IF JOSEPH Beuys were working today, he would be the People's Artist. Not only did he use the media as a vehicle for his ideas - he once waged a public war against Marcel Duchamp on TV, forcing the artist out of a long and deliberate silence - but his concept of "social sculpture" fits neatly with New Labour's nannyish ideals. Beuys felt that art was an inherent part of human existence, that we are all potentially creative, and our lives could and should be enriched by this realisation. For him, art was something you "achieved" rather than executed, actions became Actions and everyday objects became fraught with new meaning.

It is easy to get caught up in his passion. Beuys was a good-looking and intensely charismatic figure - qualities that would have put him at the top of the guest list for soirees at No 10. It is only without his fiery presence that you can really see the objects for what they are.

Editions comprises all the prints, photographs, drawings, postcards and objects that Beuys gathered between 1965 and his death in 1986. What you have is a collage of his life, a collection of memorabilia that signifies different chapters: photos of student rallies, magazine cuttings, posters advertising his shows, and even his last will and testament. Granted, by viewing them in such a way these objects have a certain worth. But these things are in all our houses. What if we gathered our belongings together for the world to take a look?

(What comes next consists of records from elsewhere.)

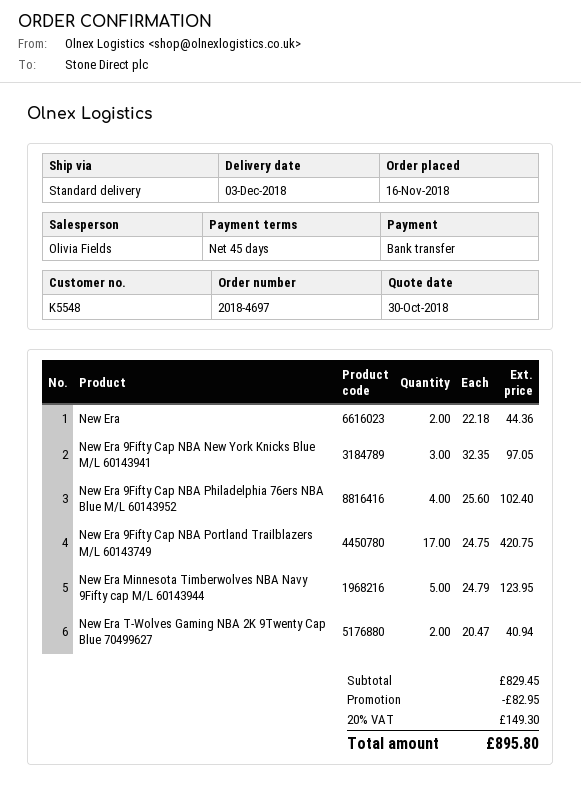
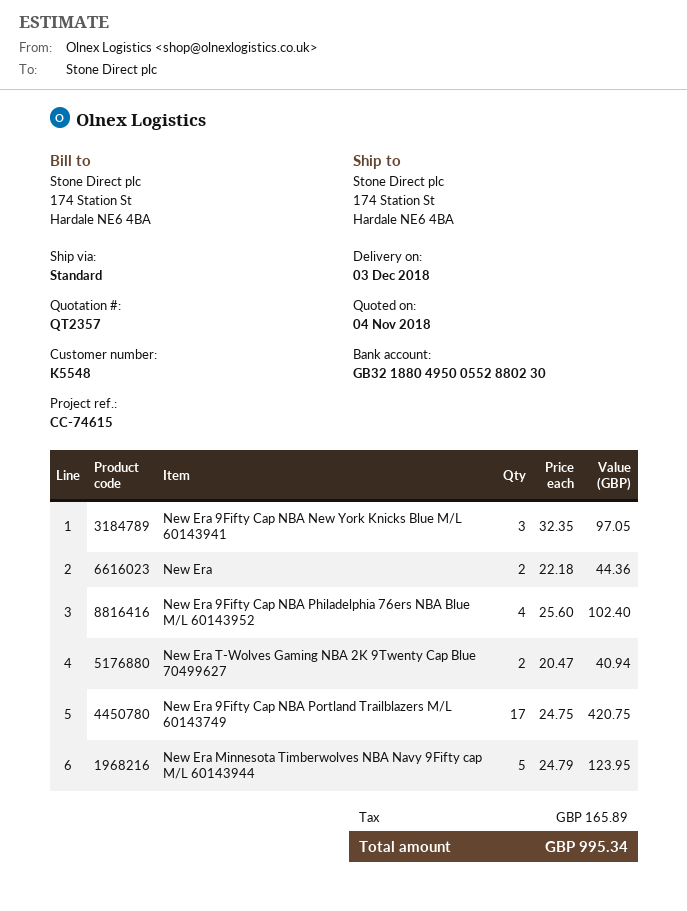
quote date: 2018-10-30 -> 2018-11-04
discount: 82.95 -> none
tax: 149.30 -> 165.89
total: 895.80 -> 995.34

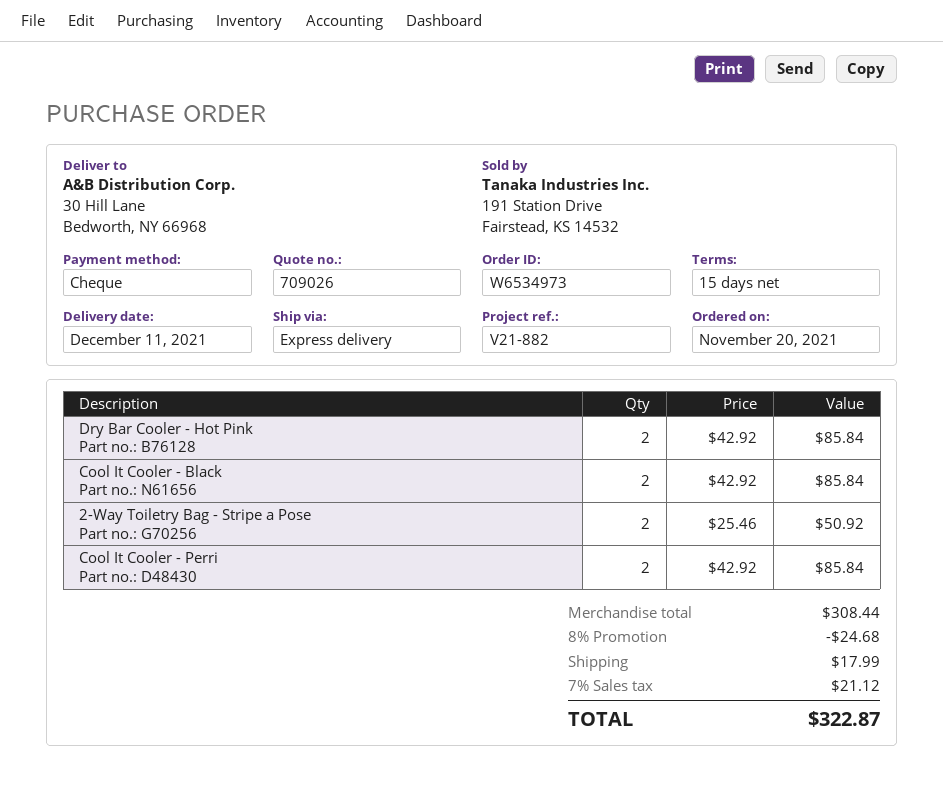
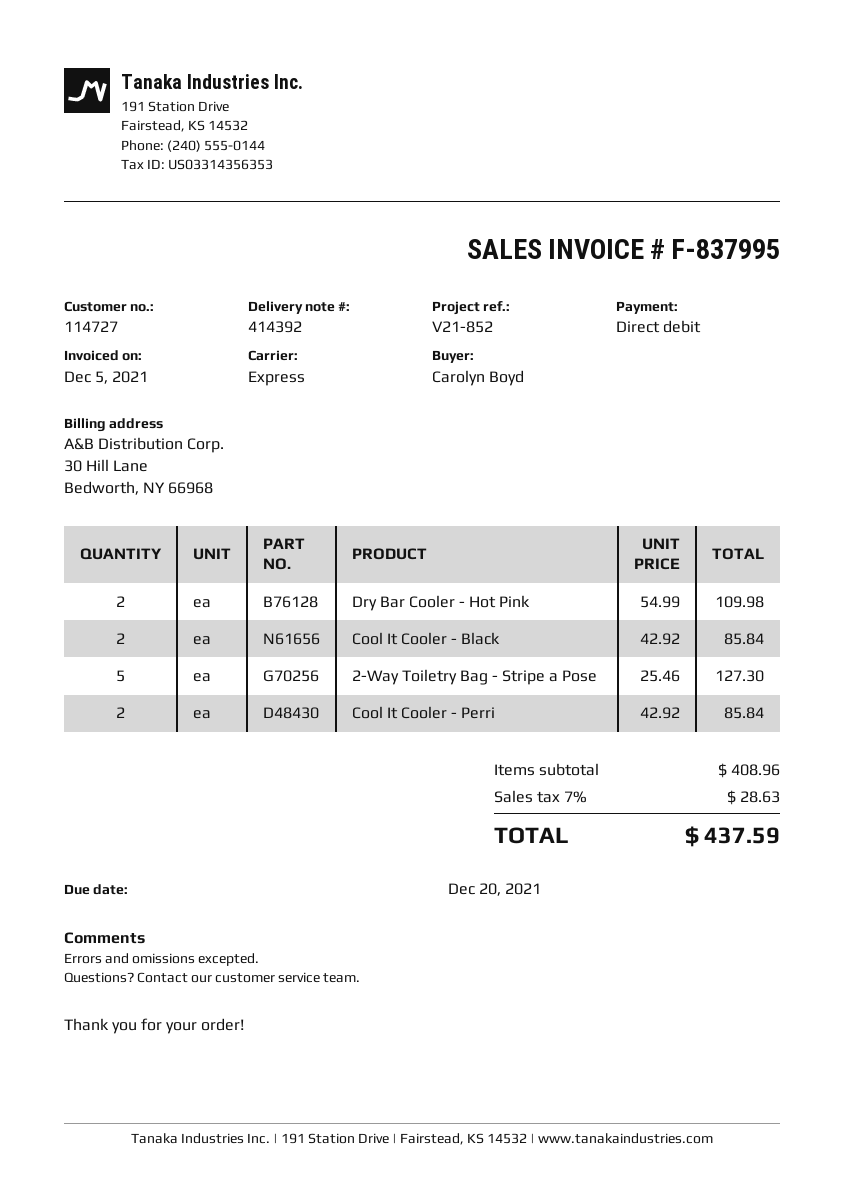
reference: V21-882 -> V21-852
payment method: cheque -> direct debit
Dry Bar Cooler - Hot Pink: 2 x 42.92 = 85.84 -> 2 x 54.99 = 109.98
2-Way Toiletry Bag - Stripe a Pose: 2 x 25.46 = 50.92 -> 5 x 25.46 = 127.30
subtotal: 308.44 -> 408.96
discount: 8% = 24.68 -> none
shipping: 17.99 -> none
tax: 7% = 21.12 -> 7% = 28.63
total: 322.87 -> 437.59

This is to highlight the flaws in Beuys' vision. In practical terms there is not enough room for us all to indulge our creative energies in this way, and who would care anyway? The owner of such objects has to have a certain amount of celebrity for them be interesting. It's fine if, like Beuys, you are on back-slapping terms with Andy Warhol. You may have the feeling that you are poking through someone's belongings in Editions, but what you have at the end of the show is a pretty good idea of Beuys's media lifestyle.

The banality of some of the objects are engaging, though. Some appear collected in the way a child hoards peculiar trinkets - a sachet of sugar, a pair of tin cans joined by string, a piece of wrapping paper. But others refer to experiences which are undoubtedly extraordinary. Sled is rooted in a wartime experience in Russia in which Beuys was brought back to life by nomadic Tartars who rubbed butter into his body and wrapped him in felt to keep him warm. Like a child packs a knapsack of vitals before embarking on a playtime adventure, Beuys takes fat and felt in order to survive.

With such tales to tell, Editions is a fascinating record of an extraordinary existence. Just don't expect our lives to be as interesting.